Fake Banner
    Gazing at the Web from the Back Porch
    By Michael Martinez | September 8th 2011 01:56 PM | Print | E-mail | Track Comments
    About Michael

    Michael Martinez has a Bachelor of Science degree in Computer Science, an Associate of Science degree in Data Processing Technology, and a few certifications...

    View Michael's Profile
    The universe I see when I sit on my porch and look up into the sky is very different from the universe a professional astronomer sees with all of today's available advanced technology.  On a clear night I may be able to see a few galaxies.  On any night astronomers around the world may be counting billions of galaxies.

    There are similar differences in the scales by which we measure the Web.  Most Websites use some sort of routine analytics reporting tool.  Even if you create a blog on Wordpress.com you can get some basic statistics, including lists of Websites that send your blog traffic through their links.  Professional Web marketers have developed numerous tools to measure "backlink profiles" both from within analytics and through third-party tools.

    The average Web marketer, using these tools, is equivalent to your local astronomy club's chief amateur astronomer.  He is the goto guy for all the newer members of the club; he has the fanciest and biggest home telescope in town; and he can quote a lot of astronomy books and tell you not only the names of obscure stars but also how to find them at just about any time of the year.

    The people who measure links between Websites at a level approaching scientific quality are the engineers and analysts who work for the metrics and search companies.  They are a small, elite industry who seldom emerge from the cluttered background processes of documenting and indexing the Web into the limelight of mass audience communication. There is also a small academic community that studies Webometrics and related topics.

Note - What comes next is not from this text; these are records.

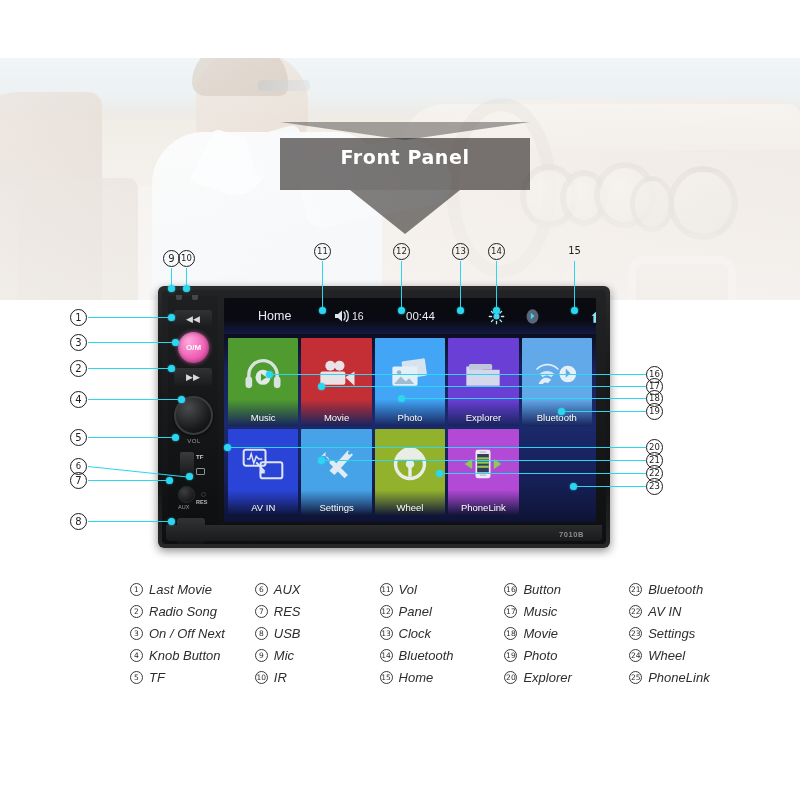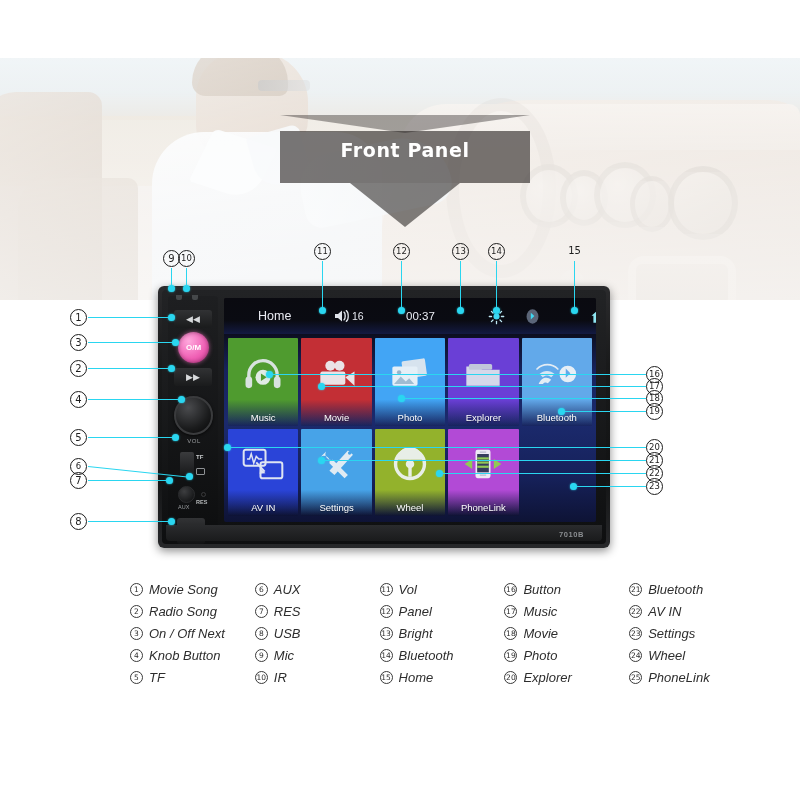"Front Panel" #banner { top: 115px -> 122px }
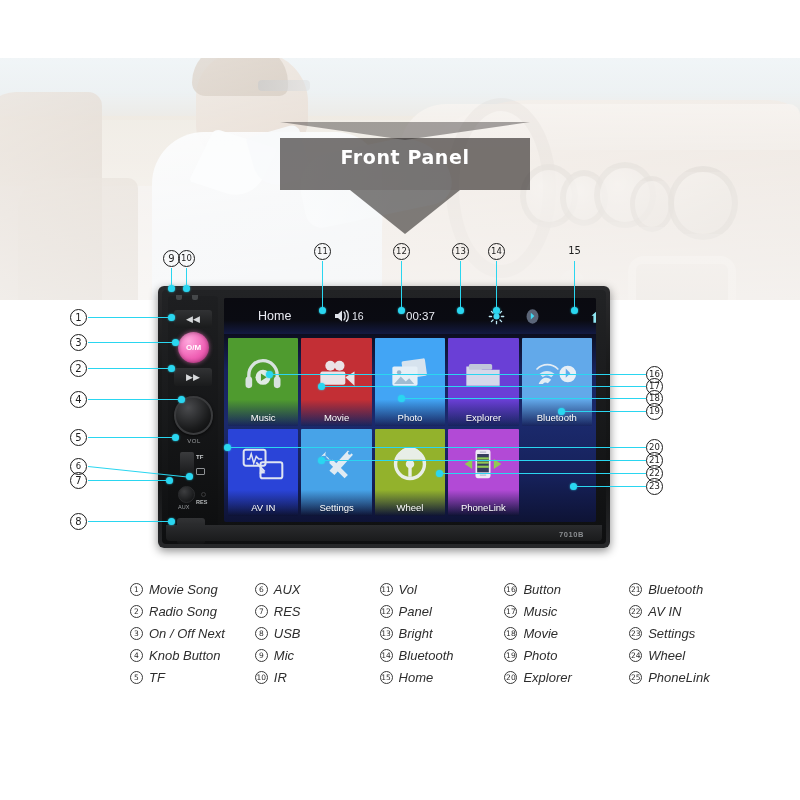"00:37" div.sb-item { text: 00:37 -> 00:44 }
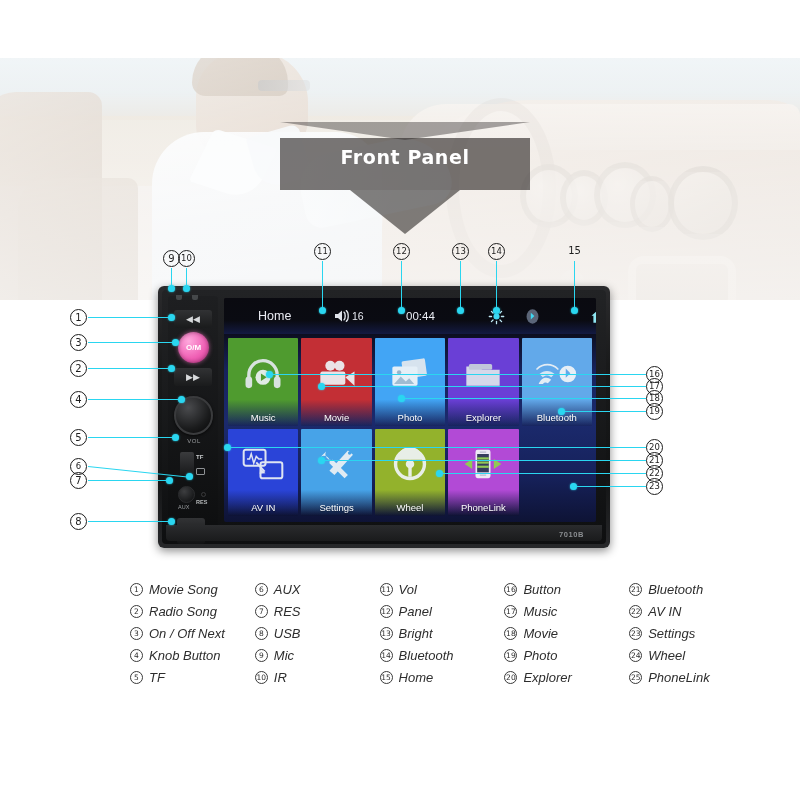"Movie Song" span.ltext { text: Movie Song -> Last Movie }
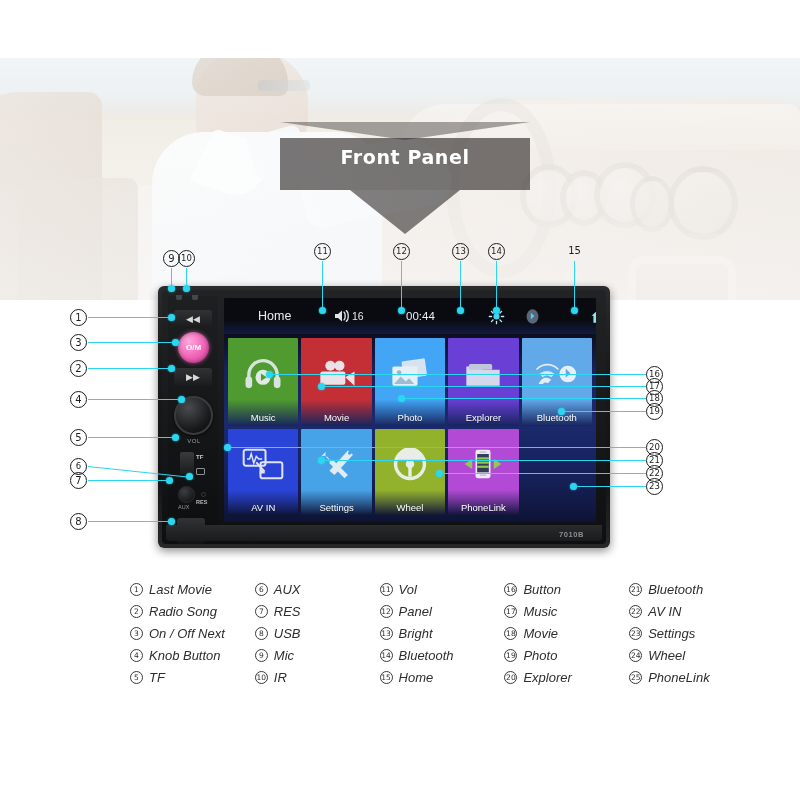"Bright" span.ltext { text: Bright -> Clock }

Some of their work has contributed to a small body of patents that document some of the limitations of Webometrics.

    That leaves the Web marketers to represent the majority of discussion on Web(o)metrics and in my opinion and experience Web marketers don't do a very good job of actually measuring the Web.  Their measurements tend to follow the money and the money doesn't follow the Web.  Social media metrics companies have attempted to compensate for the deficiencies in Web marketing metrics but their data tends to look like coffee table books on astronomy.  After all, someone has to pay for all these metrics and that someone is usually a marketing VP with a limited budget.  He wants to see pretty pictures, charts, circles connected by lines, and most importantly interpretations of the circles and lines.

    This situation forces everyone to fall back on observing the Web from within their own Websites.  If you even look at your "Referrers" data you're miles ahead of the next guy because most people don't even do that.  The links that other Websites use to send to traffic to your site are the strands of the Web that you can see.  If your analytics report several thousand referrers a month you have an average depth of sight into the Web.

    That is, your telescope can see about to the edge of the inner Solar system, where the last official planet orbits.  You might have an occasional glimpse of odd objects from the Oort cloud.

    Websites that receive referral traffic from 50,000 or more other sites can see their local galaxies.  These sites have "brand" power on a low scale.

    Websites that receive traffic from 250,000 or more sites per month see their local galactic clusters.  And here is where I'll stop the analogy because I've already outpaced the majority of analytics reports.

    When comparing the referrer profiles for multiple Websites in the same "vertical", one can often see substantial differences in traffic patterns.  You can even see these differences when comparing similar sites on free tools (of debatable value) like Alexa and Compete.

    Websites tend to favor specific Websites with their links.  These biases in link flow are attributable to a small number of causes.  Some Websites are members of proprietary or cooperative networks and therefore they may share content or navigational structures with each other.  Some Websites are social and their members tend to follow small groups of Websites; the larger the social community, the more referrals it makes to other sites.  Some Websites reflect the interests of individuals or small groups of writers whose exposure to the broader Web is limited.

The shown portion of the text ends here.